### Action item
The result should be every line of the listing that contains "Facebook".

________________

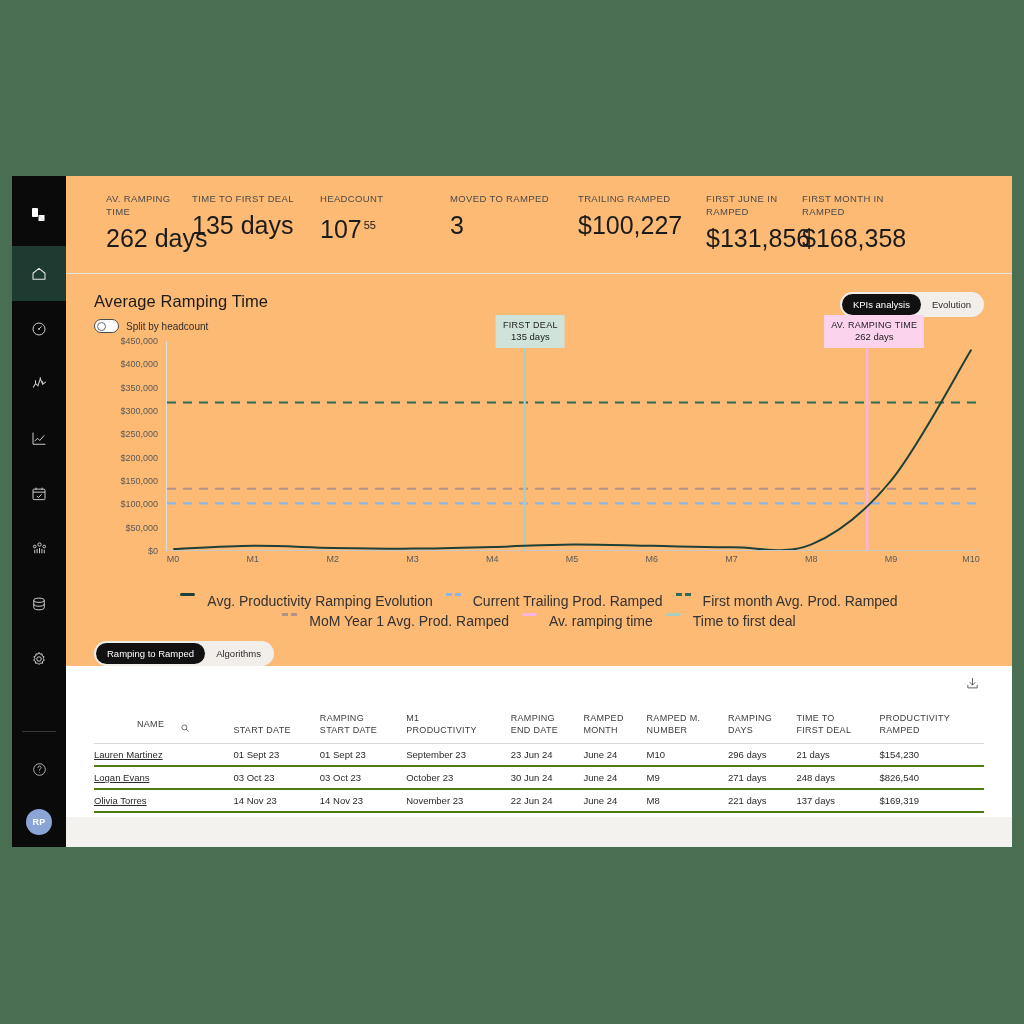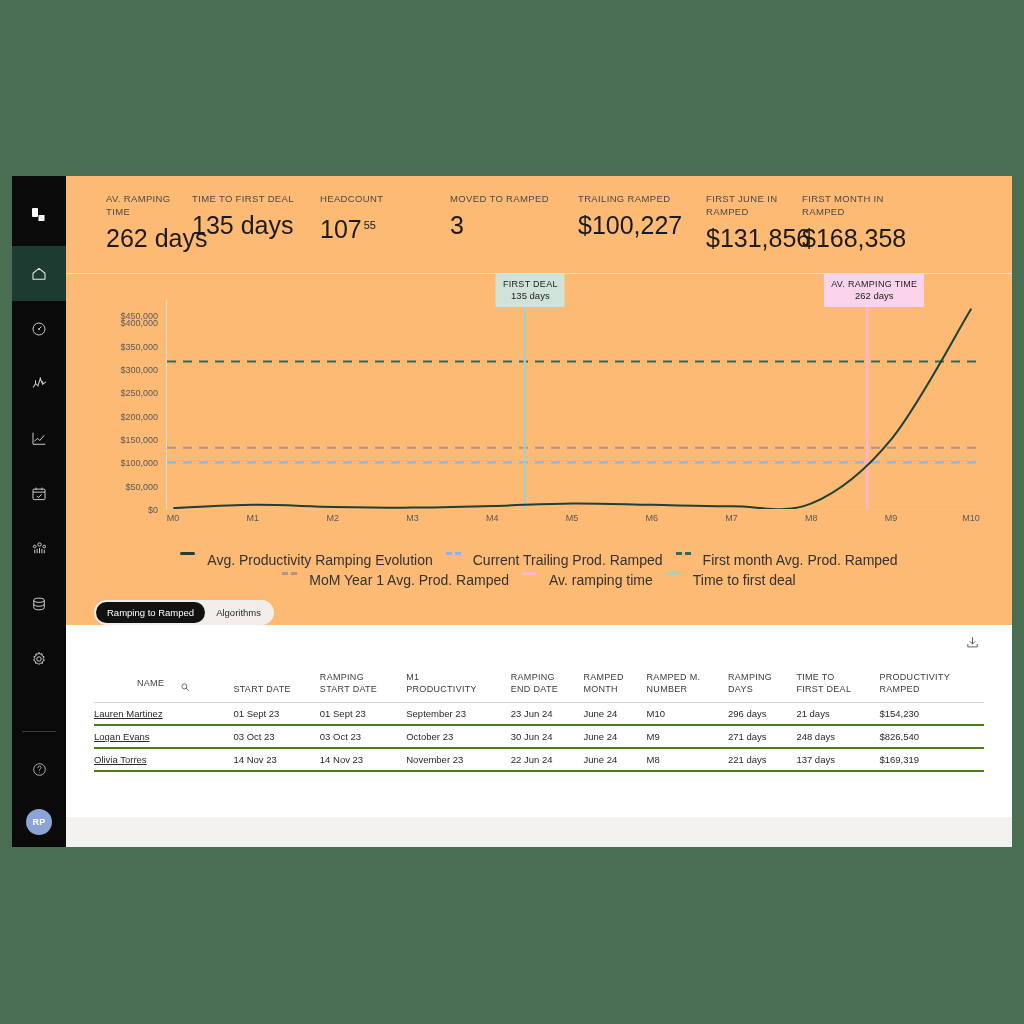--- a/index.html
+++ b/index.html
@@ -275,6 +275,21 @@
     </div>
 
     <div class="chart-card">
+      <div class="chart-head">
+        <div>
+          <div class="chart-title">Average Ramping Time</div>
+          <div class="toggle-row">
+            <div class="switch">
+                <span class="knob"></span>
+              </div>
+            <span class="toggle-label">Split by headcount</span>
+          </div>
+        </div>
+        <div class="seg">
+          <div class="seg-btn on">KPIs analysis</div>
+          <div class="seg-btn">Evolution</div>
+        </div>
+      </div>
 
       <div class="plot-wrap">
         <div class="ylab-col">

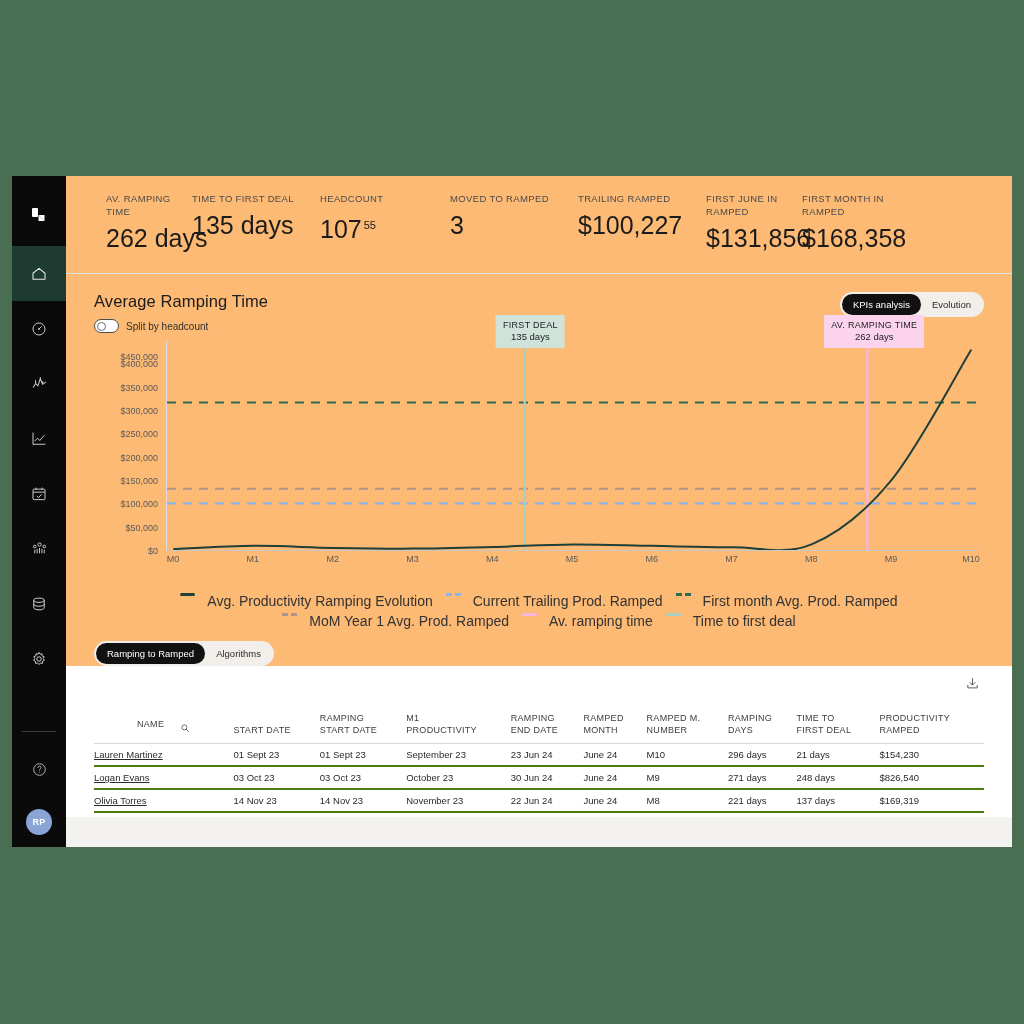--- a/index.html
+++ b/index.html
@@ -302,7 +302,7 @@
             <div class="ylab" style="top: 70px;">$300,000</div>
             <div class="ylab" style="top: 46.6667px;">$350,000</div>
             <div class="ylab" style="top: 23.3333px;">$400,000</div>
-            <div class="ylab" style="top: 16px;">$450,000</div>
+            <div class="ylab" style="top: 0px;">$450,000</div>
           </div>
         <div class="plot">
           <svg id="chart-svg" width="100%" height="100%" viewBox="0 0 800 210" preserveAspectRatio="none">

________________

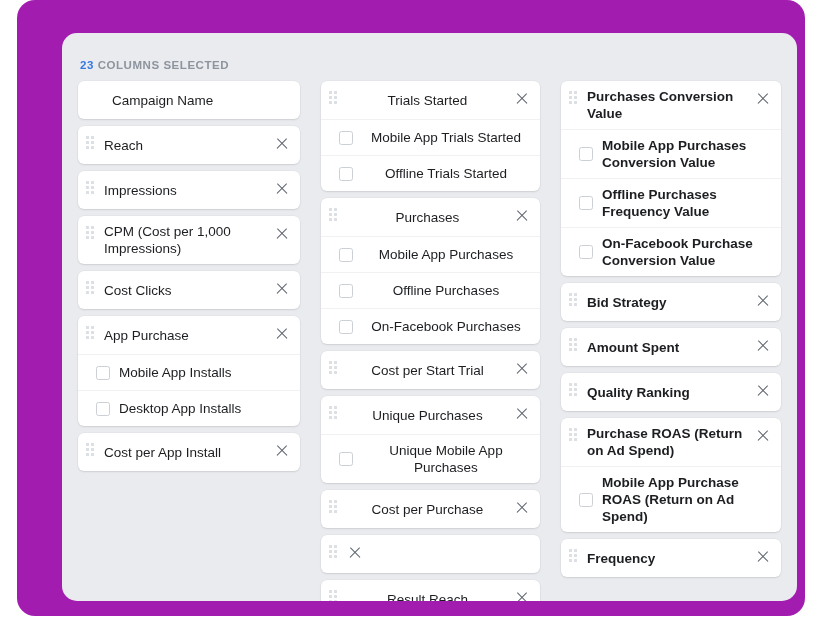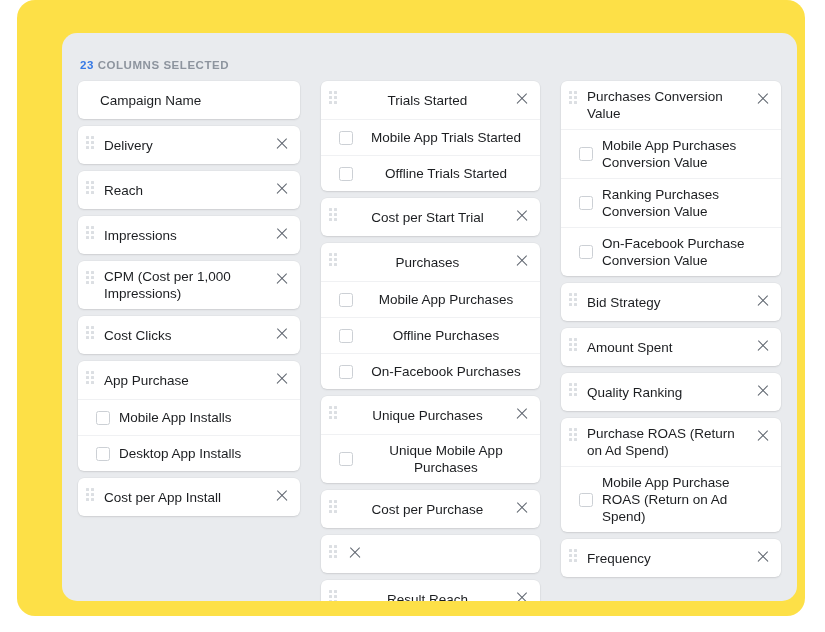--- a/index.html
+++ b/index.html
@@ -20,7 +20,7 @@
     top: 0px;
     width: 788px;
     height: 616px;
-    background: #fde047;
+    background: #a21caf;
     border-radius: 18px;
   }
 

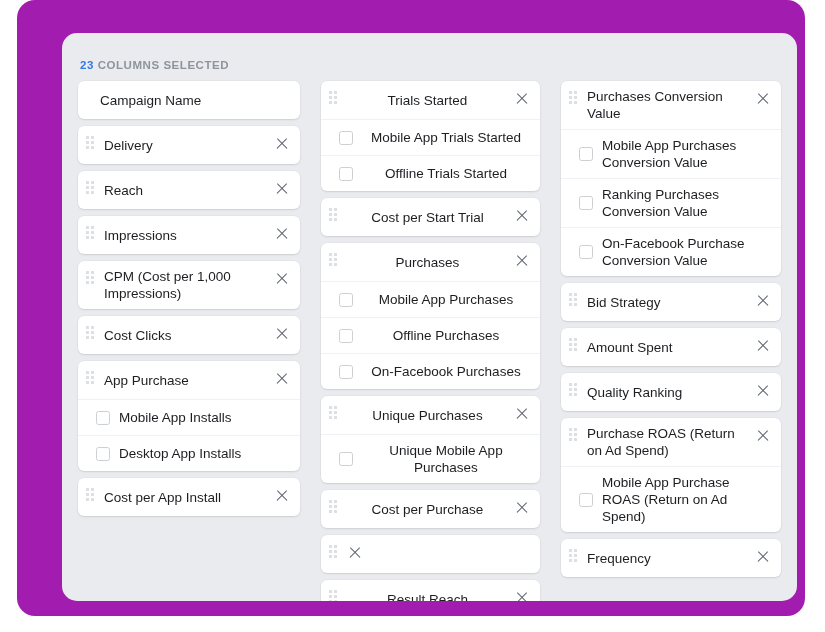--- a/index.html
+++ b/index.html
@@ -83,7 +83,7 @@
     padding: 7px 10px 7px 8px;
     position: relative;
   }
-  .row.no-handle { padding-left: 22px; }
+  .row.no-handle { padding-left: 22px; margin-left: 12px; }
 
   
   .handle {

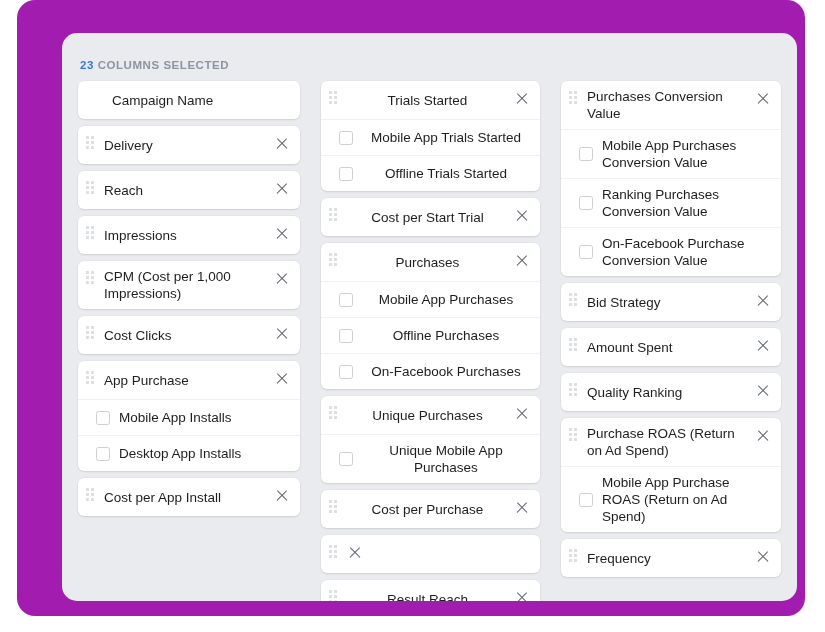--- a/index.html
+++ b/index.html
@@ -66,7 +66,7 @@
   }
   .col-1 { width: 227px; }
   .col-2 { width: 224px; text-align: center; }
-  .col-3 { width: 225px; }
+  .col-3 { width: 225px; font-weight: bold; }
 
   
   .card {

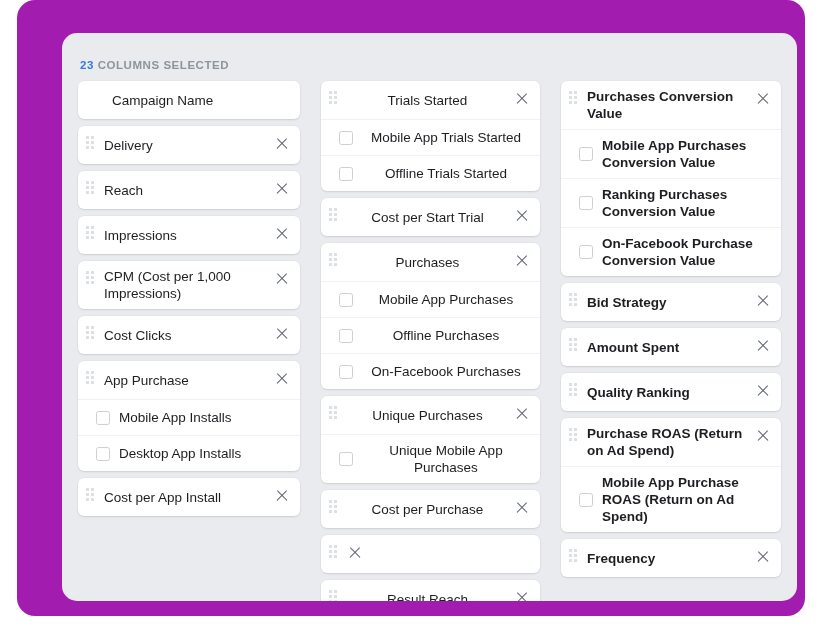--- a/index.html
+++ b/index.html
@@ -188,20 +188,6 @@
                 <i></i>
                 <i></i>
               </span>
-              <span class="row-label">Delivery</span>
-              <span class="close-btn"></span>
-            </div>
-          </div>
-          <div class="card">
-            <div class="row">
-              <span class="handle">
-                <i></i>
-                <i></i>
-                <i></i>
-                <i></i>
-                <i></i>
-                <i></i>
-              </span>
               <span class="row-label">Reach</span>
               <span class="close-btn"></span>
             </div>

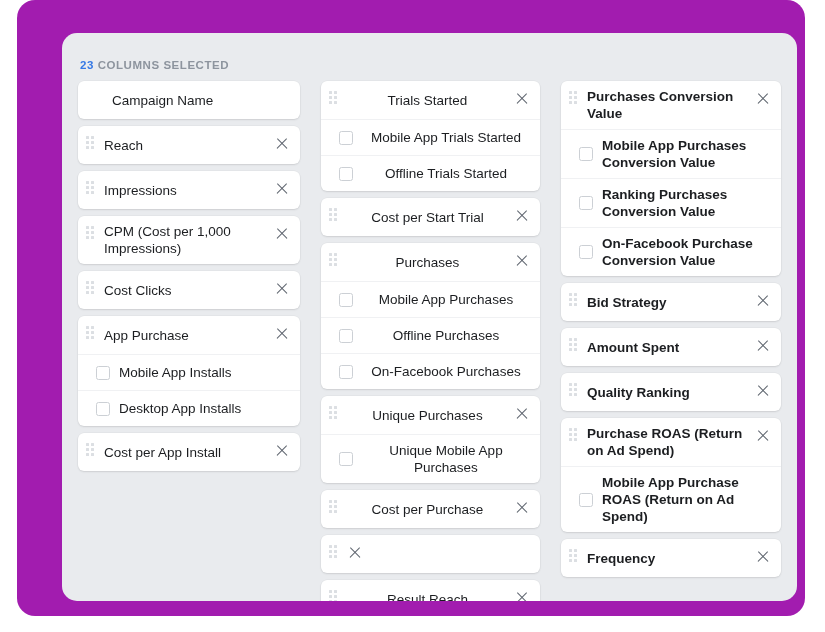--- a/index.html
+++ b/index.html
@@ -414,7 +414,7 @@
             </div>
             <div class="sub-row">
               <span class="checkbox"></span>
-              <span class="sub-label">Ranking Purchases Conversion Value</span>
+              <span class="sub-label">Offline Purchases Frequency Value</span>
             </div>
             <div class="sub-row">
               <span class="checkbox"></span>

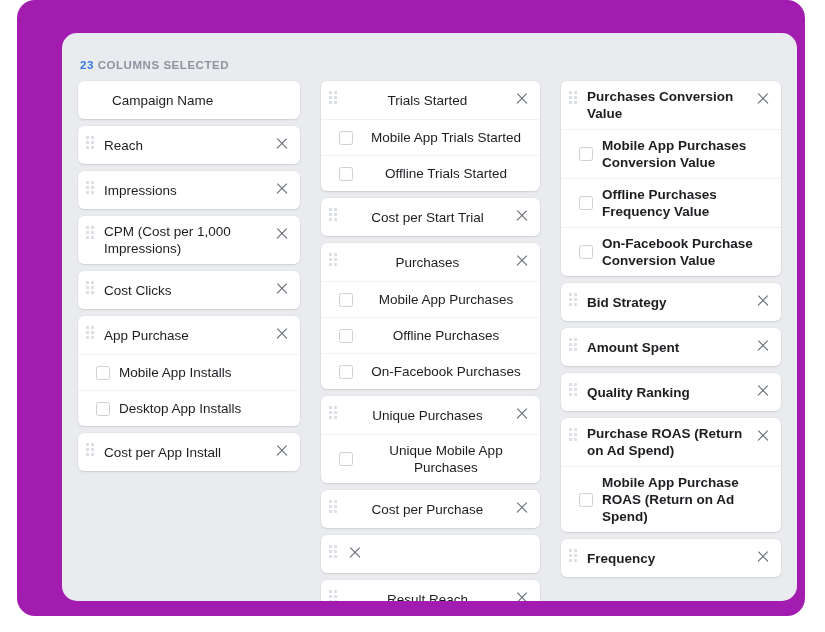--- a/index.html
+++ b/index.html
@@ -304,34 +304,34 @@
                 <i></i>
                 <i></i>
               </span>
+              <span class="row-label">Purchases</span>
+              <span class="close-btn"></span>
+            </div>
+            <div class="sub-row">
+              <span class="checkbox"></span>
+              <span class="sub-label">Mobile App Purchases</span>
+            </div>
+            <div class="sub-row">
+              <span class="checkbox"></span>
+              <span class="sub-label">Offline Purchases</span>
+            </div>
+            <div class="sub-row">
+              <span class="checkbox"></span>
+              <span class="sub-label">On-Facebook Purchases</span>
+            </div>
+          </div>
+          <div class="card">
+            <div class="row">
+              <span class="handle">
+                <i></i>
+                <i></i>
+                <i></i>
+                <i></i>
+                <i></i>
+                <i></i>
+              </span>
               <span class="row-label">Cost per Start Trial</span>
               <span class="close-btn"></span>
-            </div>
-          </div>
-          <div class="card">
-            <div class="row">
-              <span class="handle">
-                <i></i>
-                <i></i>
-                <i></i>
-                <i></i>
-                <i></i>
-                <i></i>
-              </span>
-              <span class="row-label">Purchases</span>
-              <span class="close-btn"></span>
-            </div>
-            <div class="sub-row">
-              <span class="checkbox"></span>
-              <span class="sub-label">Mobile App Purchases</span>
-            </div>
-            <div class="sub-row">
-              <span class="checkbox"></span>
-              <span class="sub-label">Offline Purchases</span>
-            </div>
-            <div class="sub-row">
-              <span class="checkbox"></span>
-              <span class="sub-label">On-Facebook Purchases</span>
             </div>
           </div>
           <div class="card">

________________

### Problem solution
+              <span class="sub-label">On-Facebook Purchases</span>
-              <span class="sub-label">On-Facebook Purchases</span>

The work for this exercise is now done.